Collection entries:
┄┄┄┄┄┄┄┄┄┄

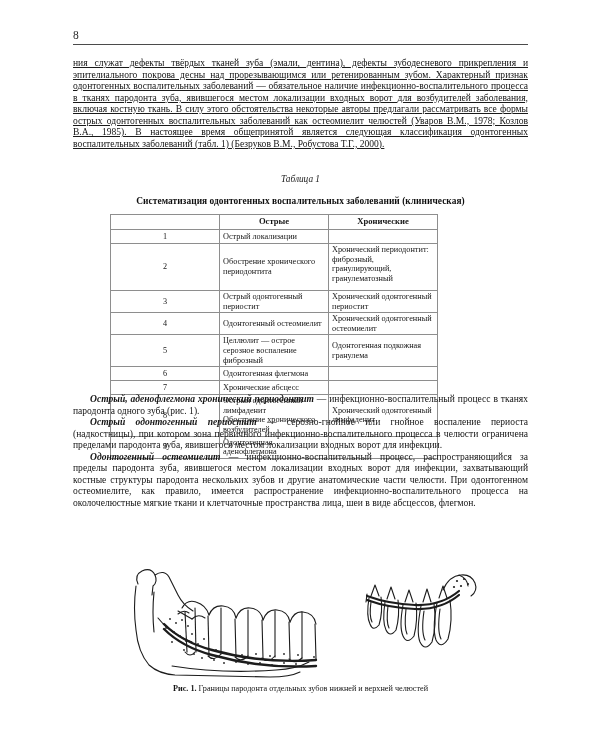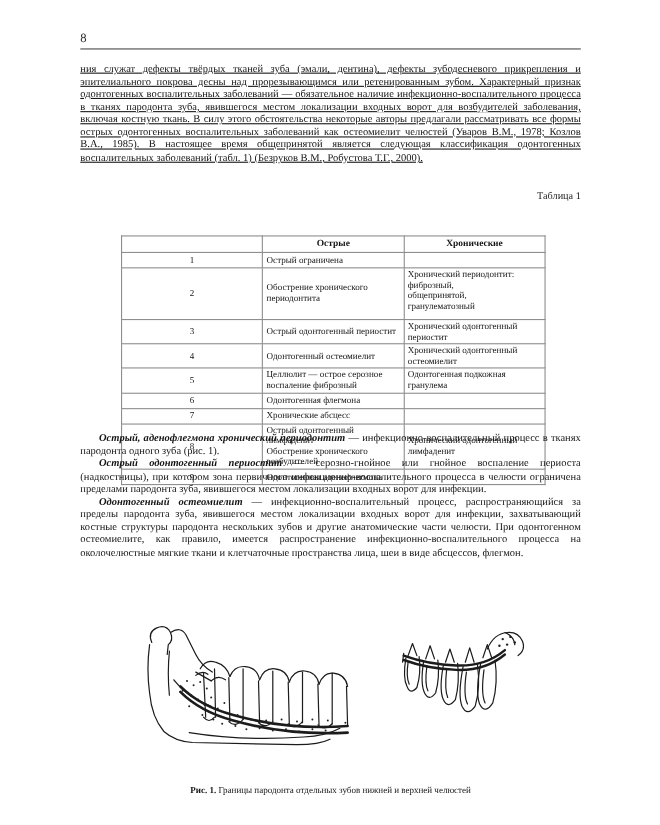--- a/index.html
+++ b/index.html
@@ -65,21 +65,22 @@
     font-weight: bold;
     font-style: italic;
   }
 
   
   .table-label {
     position: absolute;
     left: 73px;
     top: 174px;
     width: 455px;
-    text-align: right;
+    text-align: center;
+    font-style: italic;
     font-size: 9.3px;
     color: #1a1a1a;
   }
 
   
   .table-title {
     position: absolute;
     left: 73px;
     top: 196px;
     width: 455px;
@@ -92,21 +93,21 @@
 
   
   .table-wrap {
     position: absolute;
     left: 110px;
     top: 214px;
     width: 386px;
   }
   table.cls {
     border-collapse: collapse;
-    width: 386px;
+    width: 328px;
     table-layout: fixed;
     font-size: 8.25px;
     color: #151515;
   }
   table.cls td, table.cls th {
     border: 1px solid #8e8e8e;
     padding: 1px 3px 1px 3px;
     vertical-align: middle;
     font-weight: normal;
     line-height: 9.6px;
@@ -148,69 +149,69 @@
     top: 12px;
   }
   .fig-caption {
     position: absolute;
     left: 73px;
     top: 684px;
     width: 455px;
     text-align: center;
     font-size: 8.2px;
     color: #151515;
-    margin-top: 30px;
   }
   .fig-caption b { font-weight: bold; }
 </style>
 </head>
 <body>
 
 <div class="page">
 
   <div class="header">
     <div class="page-number">8</div>
     <div class="header-rule"></div>
   </div>
 
   <div class="content">
     <p class="para">ния служат дефекты твёрдых тканей зуба (эмали, дентина), дефекты зубодесневого прикрепления и эпителиального покрова десны над прорезывающимся или ретенированным зубом. Характерный признак одонтогенных воспалительных заболеваний — обязательное наличие инфекционно-воспалительного процесса в тканях пародонта зуба, явившегося местом локализации входных ворот для возбудителей заболевания, включая костную ткань. В силу этого обстоятельства некоторые авторы предлагали рассматривать все формы острых одонтогенных воспалительных заболеваний как остеомиелит челюстей (Уваров В.М., 1978; Козлов В.А., 1985). В настоящее время общепринятой является следующая классификация одонтогенных воспалительных заболеваний (табл. 1) (Безруков В.М., Робустова Т.Г., 2000).</p>
   </div>
 
   <div class="table-label">Таблица 1</div>
 
+  <div class="table-title">Систематизация одонтогенных воспалительных заболеваний (клиническая)</div>
 
   <div class="table-wrap">
     <table class="cls">
       <thead>
         <tr>
           <th class="num"></th>
           <th class="acute">Острые</th>
           <th class="chronic">Хронические</th>
         </tr>
       </thead>
       <tbody>
 
         <tr class="r-normal">
           <td class="num">1</td>
           <td class="acute">
-            <span class="cellline">Острый ограничена</span>
+            <span class="cellline">Острый локализации</span>
           </td>
           <td class="chronic"></td>
         </tr>
 
         <tr class="r-tall">
           <td class="num">2</td>
           <td class="acute">
             <span class="cellline">Обострение хронического периодонтита</span>
           </td>
           <td class="chronic" style="vertical-align:top;">
             <span class="cellline">Хронический периодонтит:</span>
             <span class="cellline">фиброзный,</span>
-            <span class="cellline">общепринятой,</span>
+            <span class="cellline">гранулирующий,</span>
             <span class="cellline">гранулематозный</span>
           </td>
         </tr>
 
         <tr class="r-normal">
           <td class="num">3</td>
           <td class="acute">
             <span class="cellline">Острый одонтогенный периостит</span>
           </td>
           <td class="chronic">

┄┄┄┄┄┄┄┄┄┄

Task to carry out —
Go through the records above and, whenever a line includes the word "span", copy it.

Your solution —
-            <span class="cellline">Острый ограничена</span>
+            <span class="cellline">Острый локализации</span>
             <span class="cellline">Обострение хронического периодонтита</span>
             <span class="cellline">Хронический периодонтит:</span>
             <span class="cellline">фиброзный,</span>
-            <span class="cellline">общепринятой,</span>
+            <span class="cellline">гранулирующий,</span>
             <span class="cellline">гранулематозный</span>
             <span class="cellline">Острый одонтогенный периостит</span>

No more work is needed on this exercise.